Would she go to prison? Even if they didn’t lock her up, she couldn’t go back to sit in a classroom, to give a History talk. Ash was dead. There would be no more school. No more work in the café. No more life. She didn’t deserve to have a life. There was more than one way to be dead. She could forget VCE. She could forget work. She could forget friends.
Who’d want to be friends with a killer?
Who’d want to go out with a murderer?
Jo cupped her ears. Now she was sweating; her face was damp and hot. ‘I didn’t mean to hurt Ash. I didn’t mean to,’ she cried out.
She killed Ash. This is what the cops and Sarah were really saying; they were telling her, ‘You killed Ash. You’re responsible.’
‘I know.’ Mandy’s response surprised Jo. They were both staring ahead, at the wall with the posters, but until now it was as if they were in separate rooms, as if between them there were a thick, impenetrable wall.
‘They think I did it on purpose.’
‘No.

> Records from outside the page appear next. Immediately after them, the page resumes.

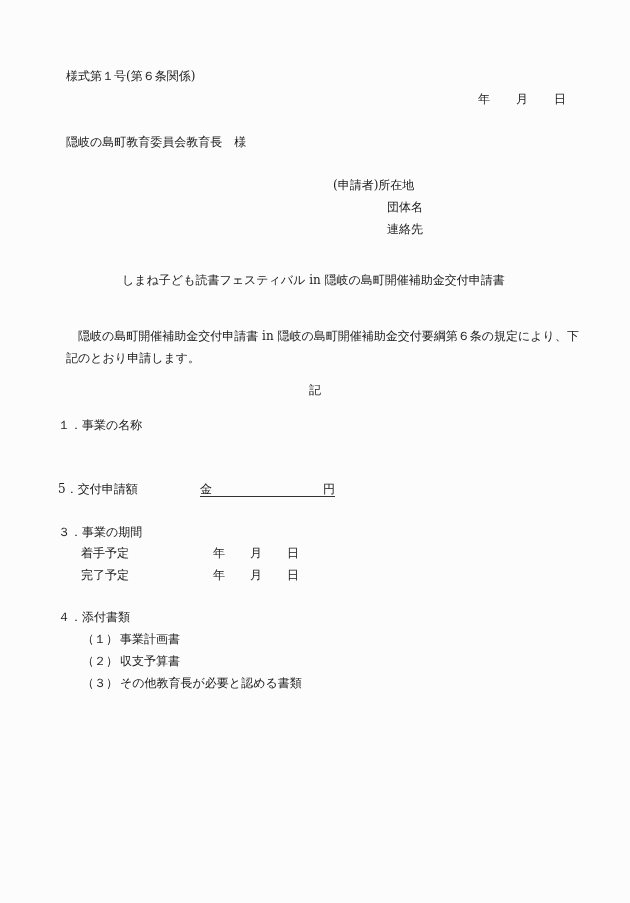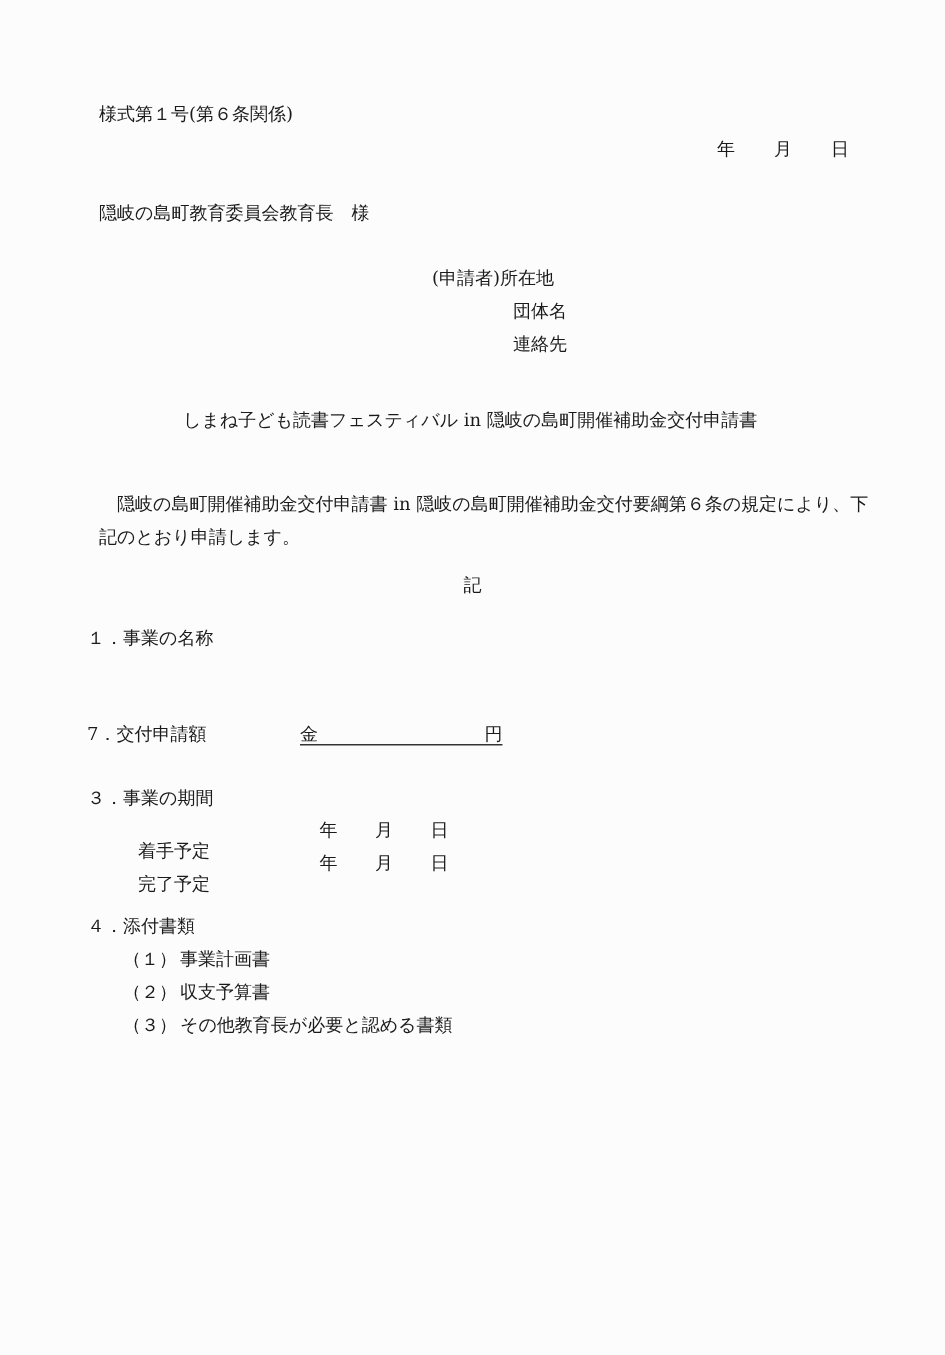"(申請者)所在地" .applicant-line { margin-left: none -> 45px }
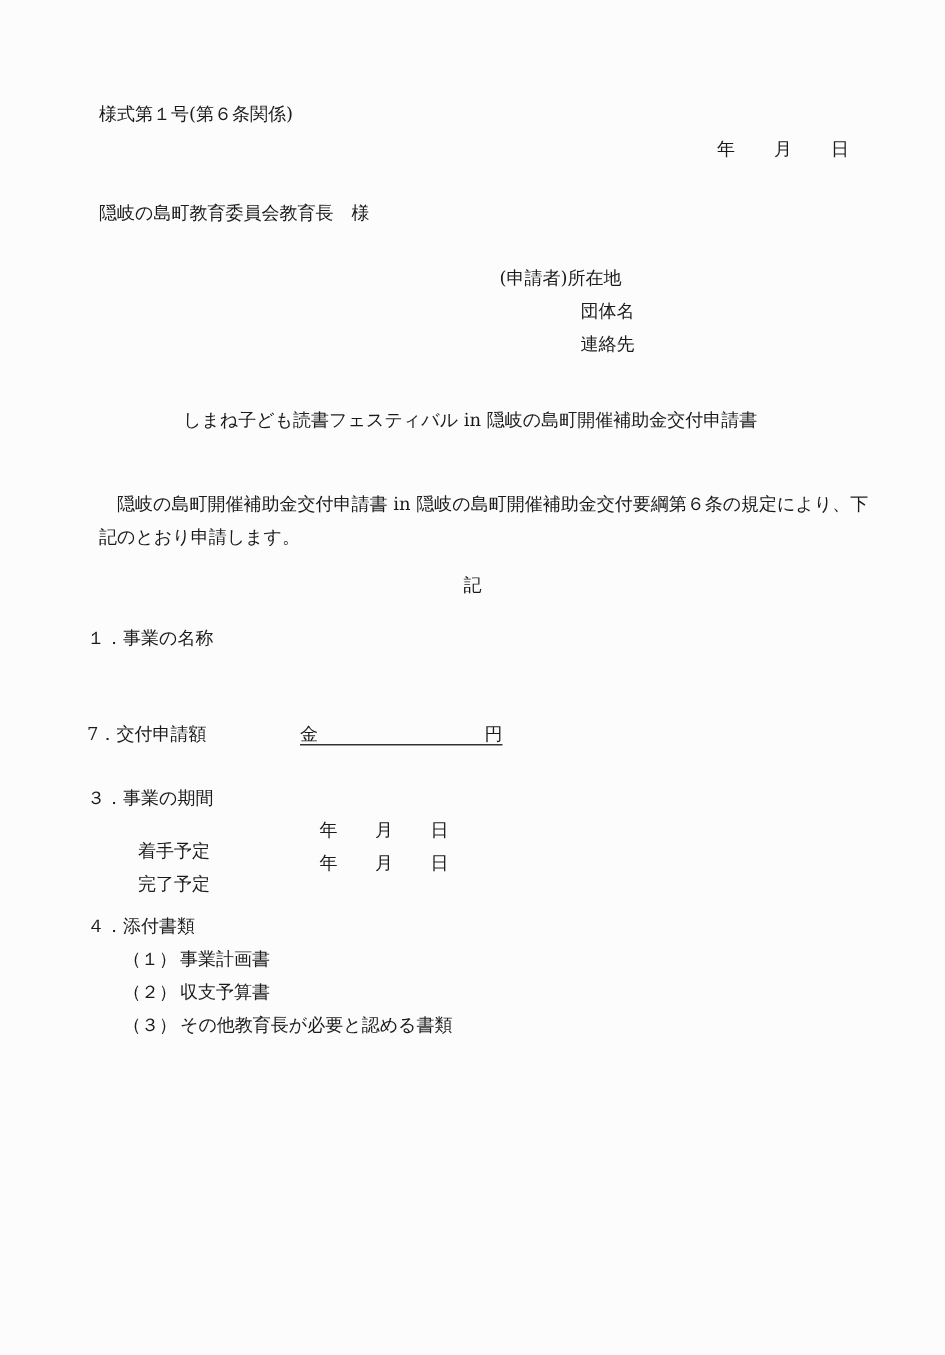"7．交付申請額" div.abs { text: 7 -> 5 }
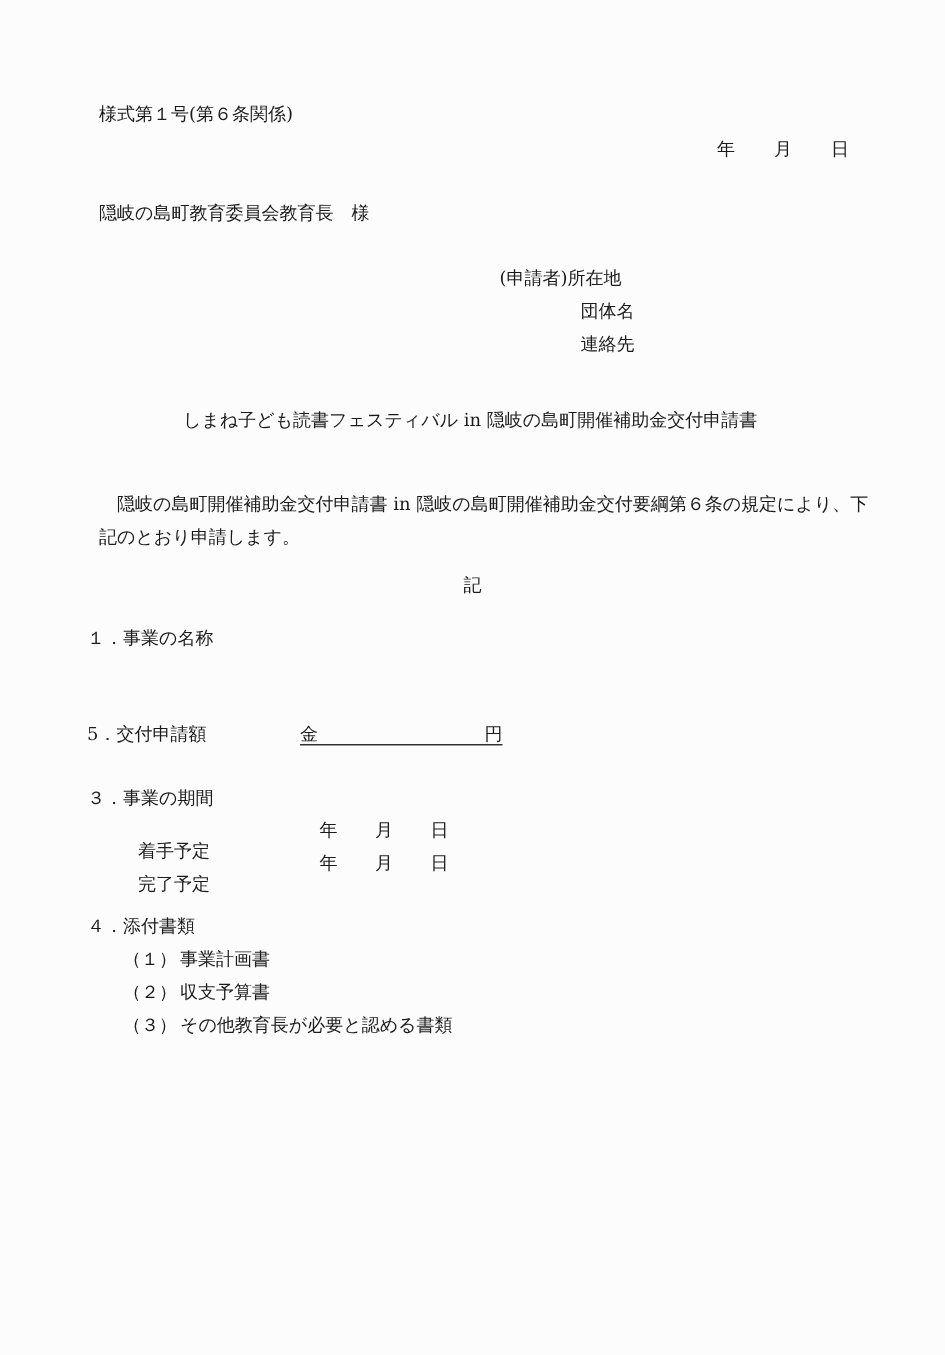"着手予定" .sub-item { left: 92px -> 81px; margin-top: 14px -> none }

No, I don’t think they do,’ Mandy said quietly.
There was silence for a few minutes and then Mandy, in a low voice, her resigned voice, the voice she used when she told Jo Grandpa Tom wouldn’t survive the cancer, when she told Jo her father was getting remarried, when she told Jo she couldn’t be bothered arguing with her anymore, said, ‘You shouldn’t have driven while you were drunk. That was wrong and irresponsible. And I shouldn’t have let you take the car that night. That was wrong too. Stupid mistakes, bad mistakes —’
‘People do it all the time,’ Jo said automatically.
‘Stop it, Jo,’ Mandy said. Her voice remained low and restrained. ‘You aren’t ten years old. You haven’t broken a toy or come home late… Yes, people do stupid things and get away with it sometimes, but sometimes they don’t. And then —’ She paused for a moment and then said, ‘What’s the point?’
‘The point?’
‘Yes. What’s the point of anything? Of this conversation. Too late now.’